As projeções para uma safra recorde de grãos continuam impulsionando os preços do transporte rodoviário de produtos agrícolas nas principais rotas do país. De acordo com boletim divulgado pela Companhia Nacional de Abastecimento (Conab), o mercado de fretes segue aquecido mesmo após o fim do pico de escoamento de culturas da primeira safra, como a soja.

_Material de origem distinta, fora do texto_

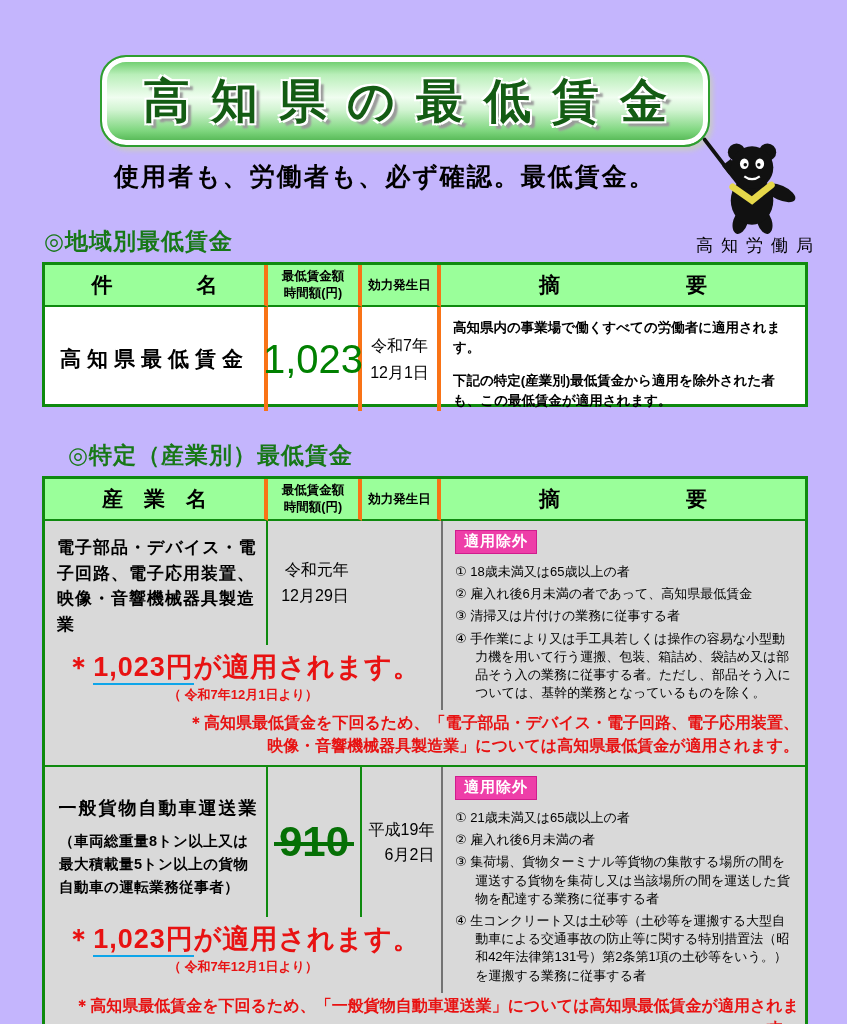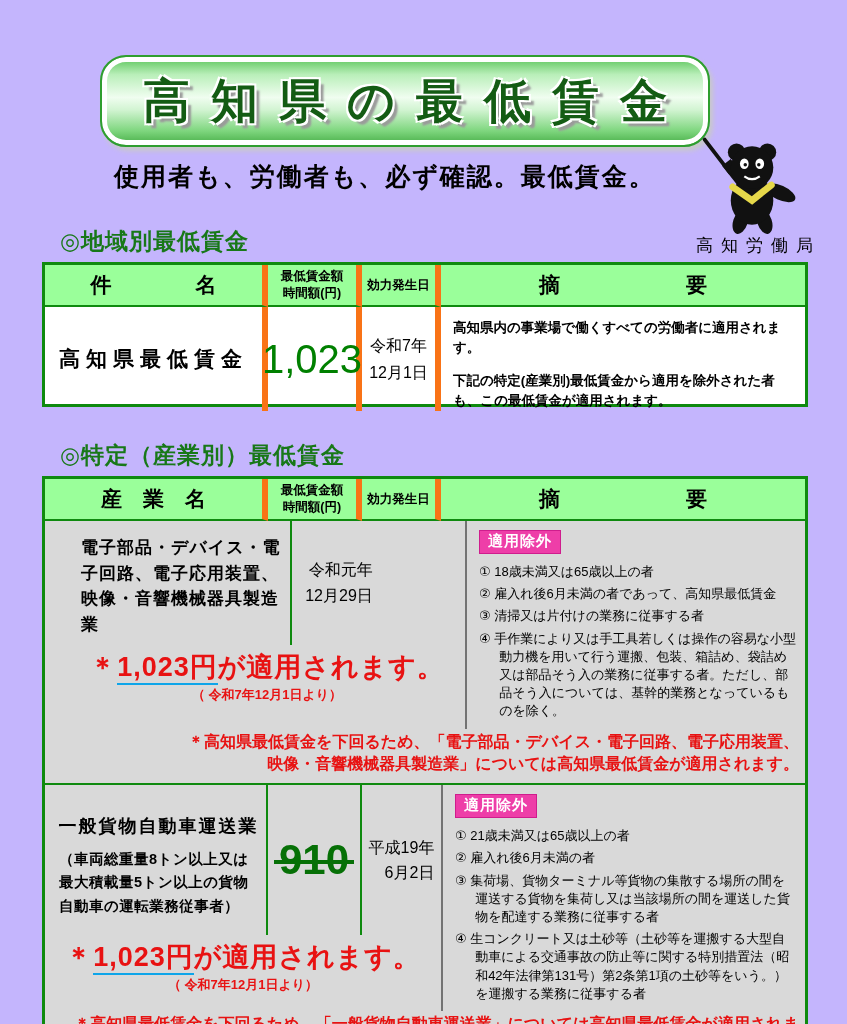"◎地域別最低賃金" .section-heading { left: 60px -> 44px }
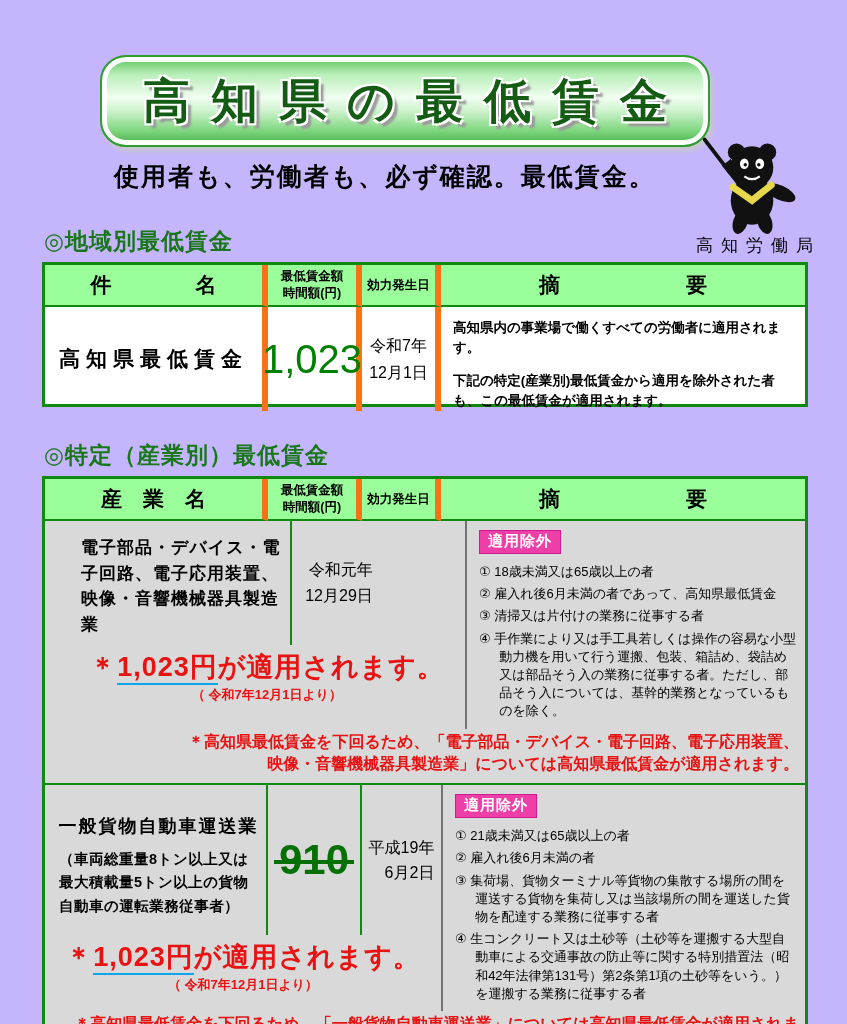"件 名" .br { border-right: 6px solid #f97316 -> 4px solid #f97316 }
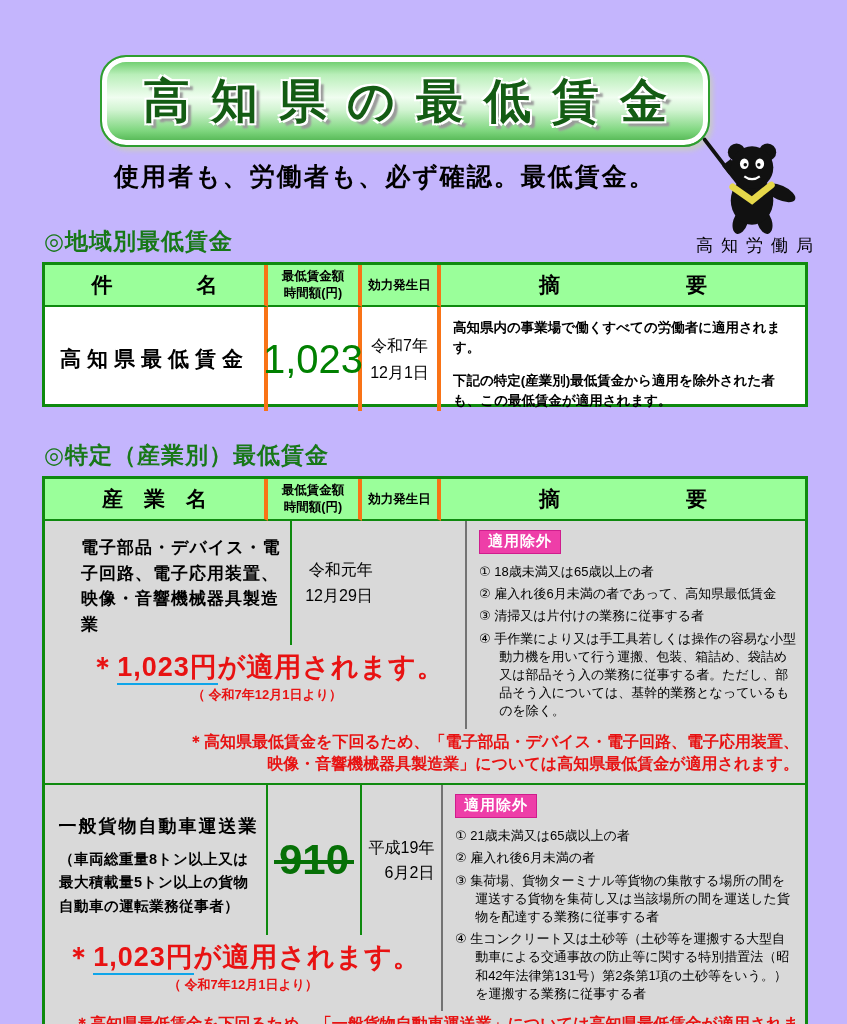"◎特定（産業別）最低賃金" #sec2 { margin-left: none -> 24px }
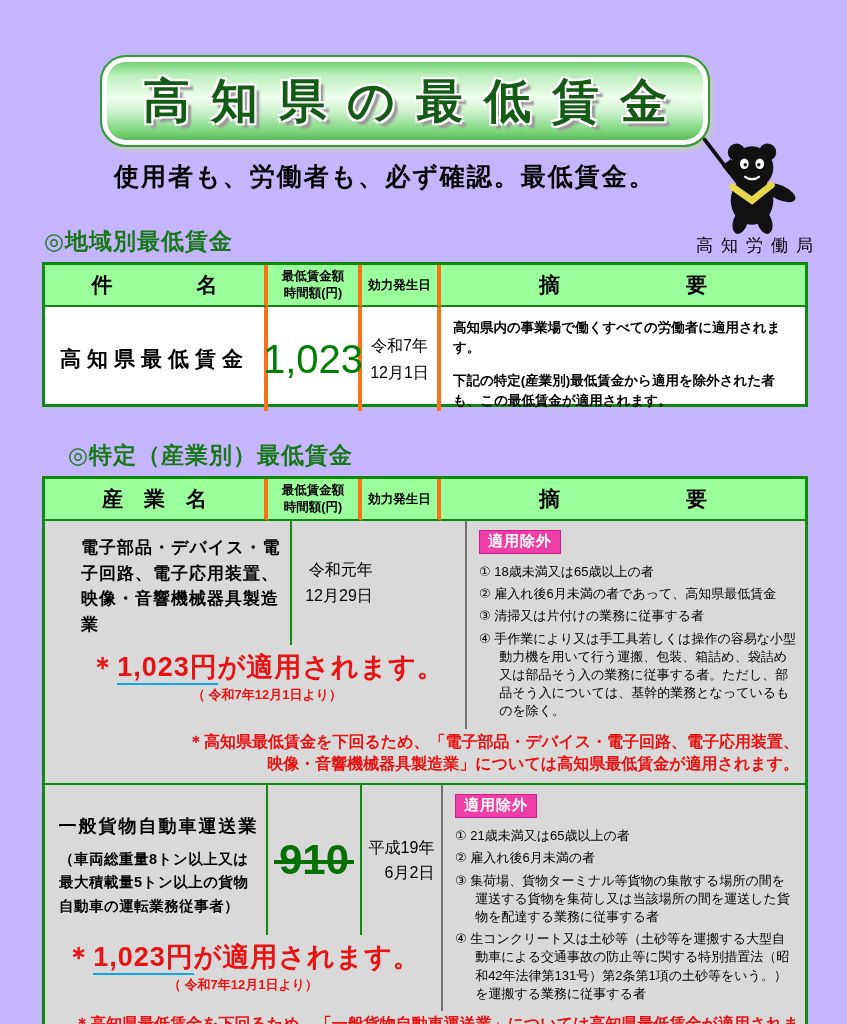"電子部品・デバイス・電子回路、電子応用装置、映像・音響機械器具製造業" #block1 .block-main { padding-left: 24px -> none }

O superintendente de logística operacional da Conab, Thomé Guth, afirmou que a expectativa era de queda nos preços com a redução da demanda, mas os valores se mantiveram elevados, próximos aos registrados no auge da safra, entre fevereiro e março. A produção recorde de soja, com aumento de 8,8 milhões de toneladas em relação ao ciclo anterior, sustenta a demanda por transporte de grãos.

Em maio, os preços dos fretes agrícolas apresentaram comportamentos distintos entre os estados. Em Mato Grosso, principal produtor de grãos, as variações foram pontuais e próximas da estabilidade, com valores ainda elevados. No Distrito Federal e no Maranhão, os fretes subiram impulsionados pelo escoamento de soja e milho. No Paraná, oscilaram devido à alta do diesel S-10 e à forte demanda sobre a infraestrutura rodoviária.

Por outro lado, Goiás, Bahia, Piauí e São Paulo registraram recuo nos preços. Em Goiás e na Bahia, a desaceleração refletiu o fim da colheita da soja e o período antes da segunda safra de milho. No Piauí, a queda foi influenciada pela redução de 22% nas exportações de soja. Em São Paulo, os fretes caíram com a redução dos custos do diesel e o enfraquecimento da demanda industrial.

A Conab também informou que os embarques acumulados de milho até maio somaram 7,5 milhões de toneladas, contra 6,1 milhões no mesmo período de 2025. Já as exportações de soja alcançaram 55,1 milhões de toneladas no acumulado do ano até maio.